Regarding sexual intercourse, it was the testimony of the prosecutrix that she had sexual intercourse on the occasion and that she felt pain. Her evidence is that of a child of tender years and needs to be supported by some other independent evidence. PW2 testified that he examined the private parts of the prosecutrix three days after the day she allegedly had sexual intercourse. It was the evidence of PW2 that there was pus in the girl’s private parts. A report of medical examination was agreed and admitted in evidence. It shows the girl’s hymen had been ruptured recently and that there were bruises and laceration around her private parts. The report mentioned pus discharge and was made five days after the girl was allegedly sexually molested. That report further stated that the prosecution has proved beyond reasonable doubt that the girl did have sexual intercourse on the alleged occasion.

Finally the prosecution must prove that accused participated in the crime. The prosecutrix was the only witness to the incident according to the evidence on record. She is the only one who testified that accused participated in the offence. But the prosecutrix is a child of tender age and her evidence requires corroboration in every material particular. Since here evidence of accused’s participation is not corroborated it cannot be used as the basis for conviction of the accused. There is need for some other independent evidence, which sadly, is missing. I do mot find this ingredient proved beyond reasonable doubt by the prosecution.

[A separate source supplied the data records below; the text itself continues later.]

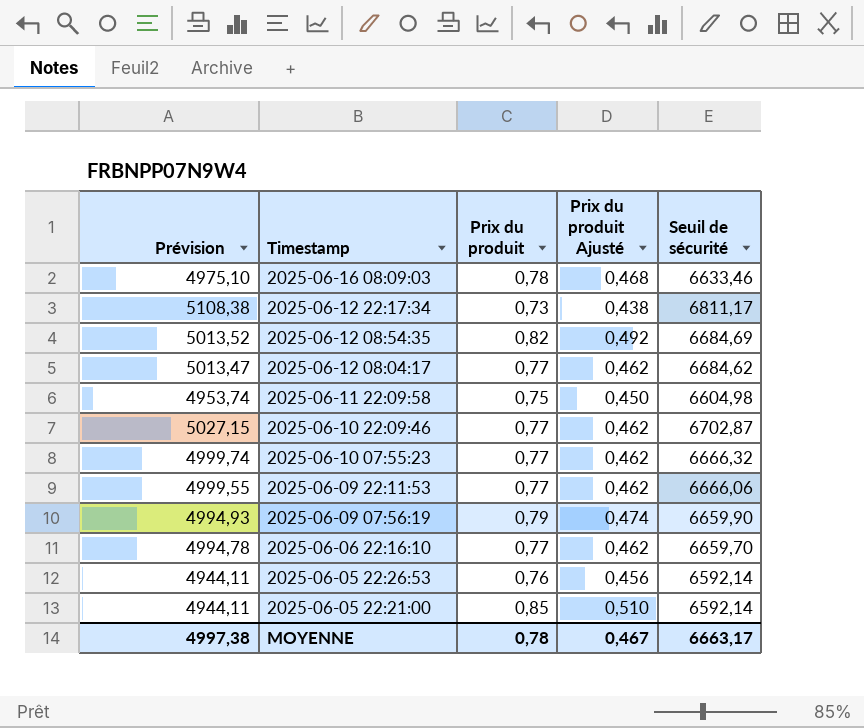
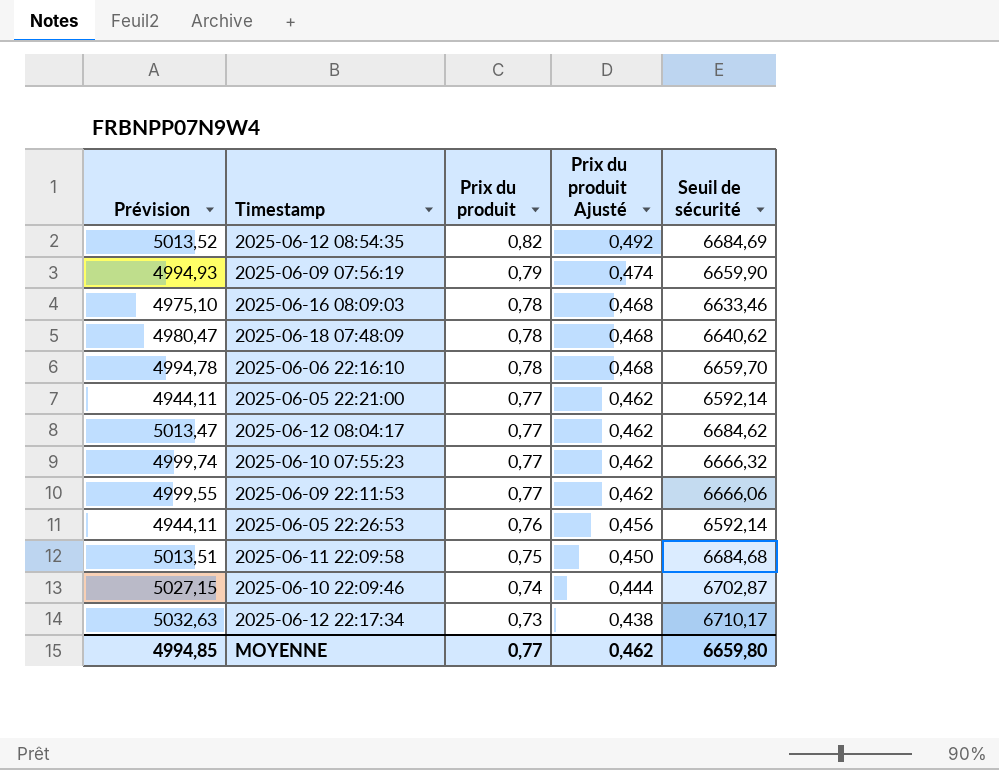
row order: Timestamp descending -> Prix du produit descending
row 2025-06-18 07:48:09: none -> 4980,47 | 0,78 | 0,468 | 6640,62
2025-06-06 22:16:10 | Prix du produit: 0,77 -> 0,78
2025-06-06 22:16:10 | Prix du produit Ajusté: 0,462 -> 0,468
2025-06-05 22:21:00 | Prix du produit: 0,85 -> 0,77
2025-06-05 22:21:00 | Prix du produit Ajusté: 0,510 -> 0,462
2025-06-11 22:09:58 | Prévision: 4953,74 -> 5013,51
2025-06-11 22:09:58 | Seuil de sécurité: 6604,98 -> 6684,68
2025-06-10 22:09:46 | Prix du produit: 0,77 -> 0,74
2025-06-10 22:09:46 | Prix du produit Ajusté: 0,462 -> 0,444
2025-06-12 22:17:34 | Prévision: 5108,38 -> 5032,63
2025-06-12 22:17:34 | Seuil de sécurité: 6811,17 -> 6710,17
MOYENNE | Prévision: 4997,38 -> 4994,85
MOYENNE | Prix du produit: 0,78 -> 0,77
MOYENNE | Prix du produit Ajusté: 0,467 -> 0,462
MOYENNE | Seuil de sécurité: 6663,17 -> 6659,80

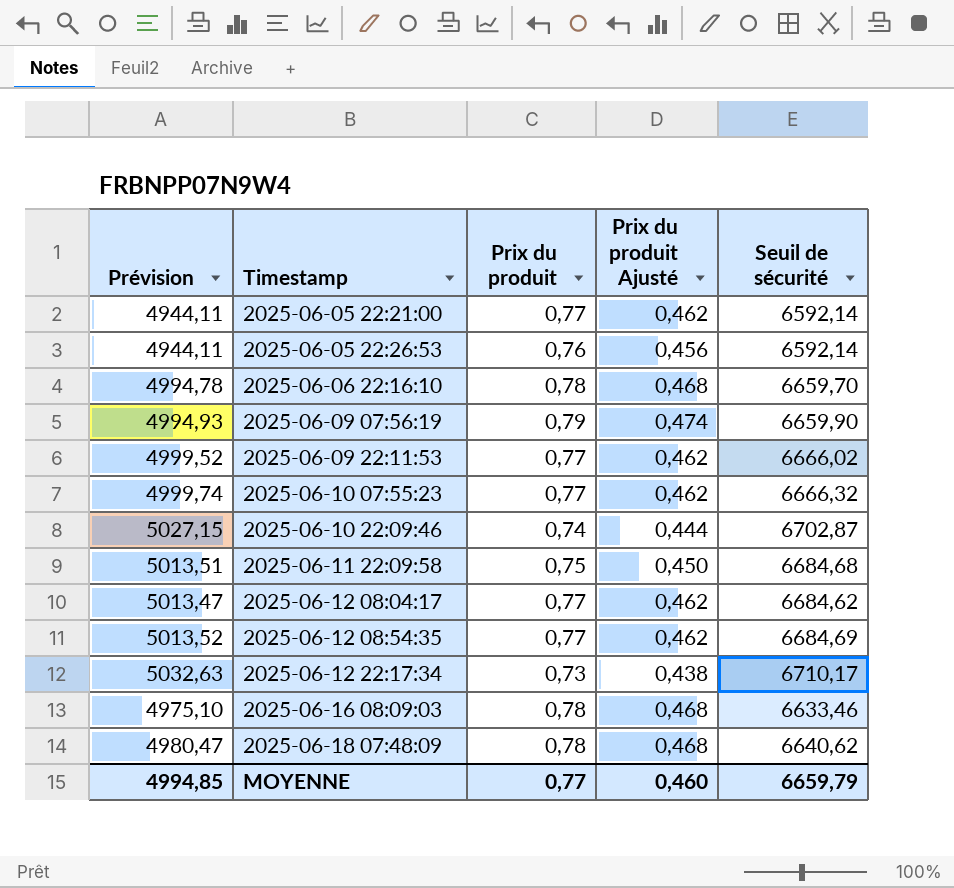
row order: Prix du produit descending -> Timestamp ascending
2025-06-09 22:11:53 | Prévision: 4999,55 -> 4999,52
2025-06-09 22:11:53 | Seuil de sécurité: 6666,06 -> 6666,02
2025-06-12 08:54:35 | Prix du produit: 0,82 -> 0,77
2025-06-12 08:54:35 | Prix du produit Ajusté: 0,492 -> 0,462
MOYENNE | Prix du produit Ajusté: 0,462 -> 0,460
MOYENNE | Seuil de sécurité: 6659,80 -> 6659,79

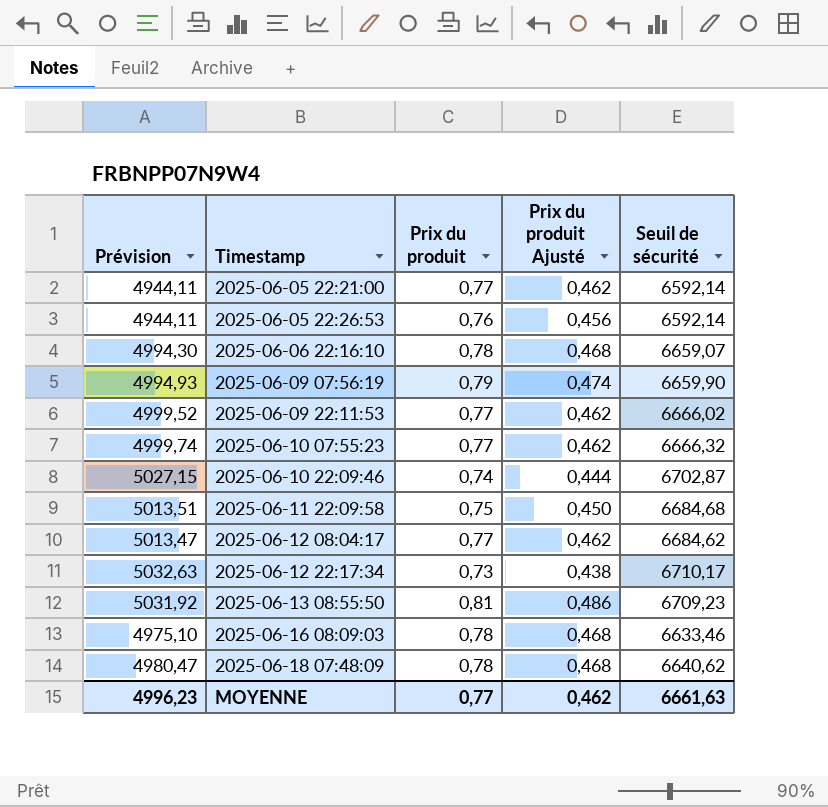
row 2025-06-12 08:54:35: 5013,52 | 0,77 | 0,462 | 6684,69 -> none
2025-06-06 22:16:10 | Prévision: 4994,78 -> 4994,30
2025-06-06 22:16:10 | Seuil de sécurité: 6659,70 -> 6659,07
row 2025-06-13 08:55:50: none -> 5031,92 | 0,81 | 0,486 | 6709,23
MOYENNE | Prévision: 4994,85 -> 4996,23
MOYENNE | Prix du produit Ajusté: 0,460 -> 0,462
MOYENNE | Seuil de sécurité: 6659,79 -> 6661,63

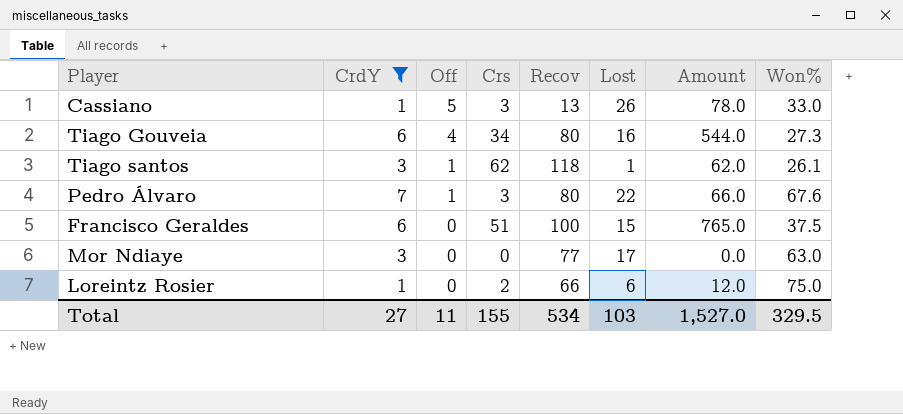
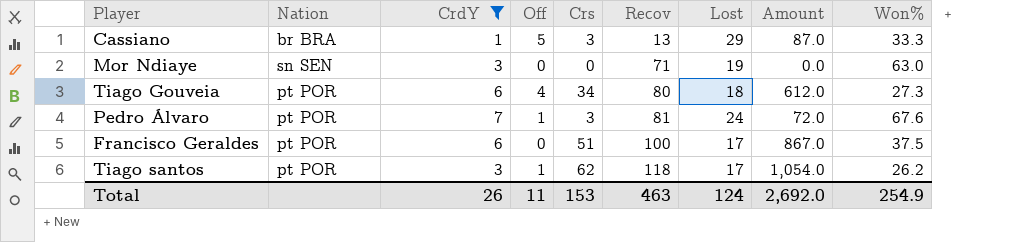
row order: Off descending -> Recov ascending
column Nation | position: none -> 2
row Loreintz Rosier: 1 | 0 | 2 | 66 | 6 | 12.0 | 75.0 -> none
Cassiano | Lost: 26 -> 29
Cassiano | Amount: 78.0 -> 87.0
Cassiano | Won%: 33.0 -> 33.3
Mor Ndiaye | Recov: 77 -> 71
Mor Ndiaye | Lost: 17 -> 19
Tiago Gouveia | Lost: 16 -> 18
Tiago Gouveia | Amount: 544.0 -> 612.0
Pedro Álvaro | Recov: 80 -> 81
Pedro Álvaro | Lost: 22 -> 24
Pedro Álvaro | Amount: 66.0 -> 72.0
Francisco Geraldes | Lost: 15 -> 17
Francisco Geraldes | Amount: 765.0 -> 867.0
Tiago santos | Lost: 1 -> 17
Tiago santos | Amount: 62.0 -> 1,054.0
Tiago santos | Won%: 26.1 -> 26.2
Total | CrdY: 27 -> 26
Total | Crs: 155 -> 153
Total | Recov: 534 -> 463
Total | Lost: 103 -> 124
Total | Amount: 1,527.0 -> 2,692.0
Total | Won%: 329.5 -> 254.9

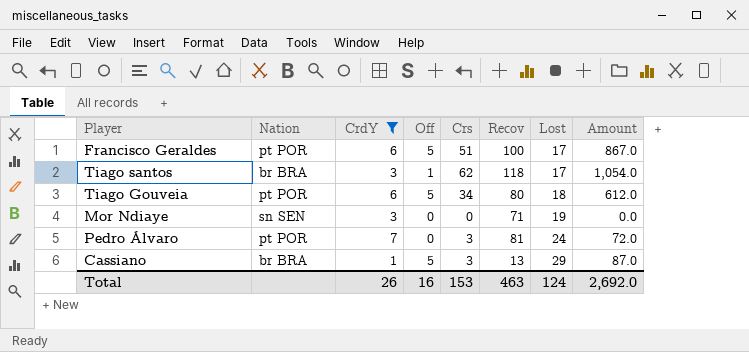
row order: Recov ascending -> Lost ascending
column Won% | position: 9 -> none
Francisco Geraldes | Off: 0 -> 5
Tiago santos | Nation: pt POR -> br BRA
Tiago Gouveia | Off: 4 -> 5
Pedro Álvaro | Off: 1 -> 0
Total | Off: 11 -> 16

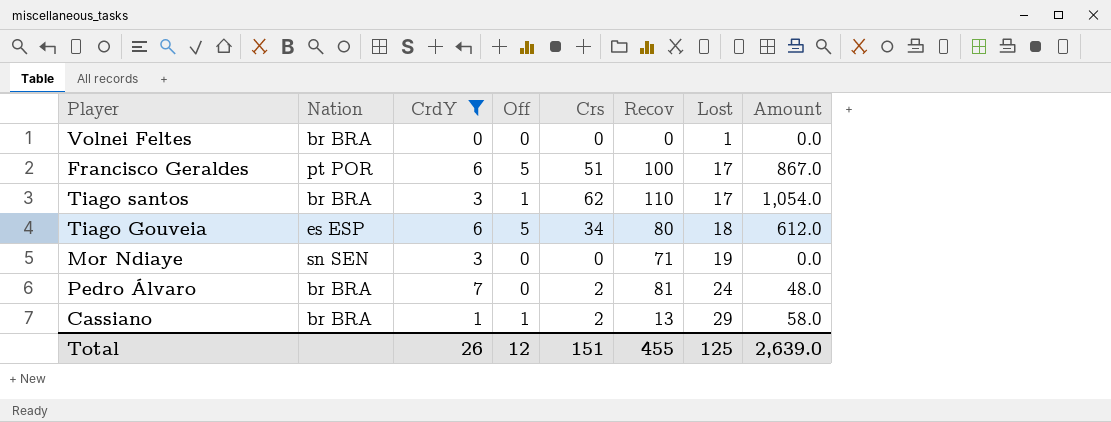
row Volnei Feltes: none -> br BRA | 0 | 0 | 0 | 0 | 1 | 0.0
Tiago santos | Recov: 118 -> 110
Tiago Gouveia | Nation: pt POR -> es ESP
Pedro Álvaro | Nation: pt POR -> br BRA
Pedro Álvaro | Crs: 3 -> 2
Pedro Álvaro | Amount: 72.0 -> 48.0
Cassiano | Off: 5 -> 1
Cassiano | Crs: 3 -> 2
Cassiano | Amount: 87.0 -> 58.0
Total | Off: 16 -> 12
Total | Crs: 153 -> 151
Total | Recov: 463 -> 455
Total | Lost: 124 -> 125
Total | Amount: 2,692.0 -> 2,639.0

The gentlemen assessors advised me in their joint opinion that while two ingredients had been proved beyond reasonable doubt by the prosecution they did not find the prosecution had proved that accused participated in the crime. I have shown in the course of the judgment that that is my finding also. Consequently I agree with their opinion that accused should be found not guilty and acquitted. He is accordingly acquitted of the charge.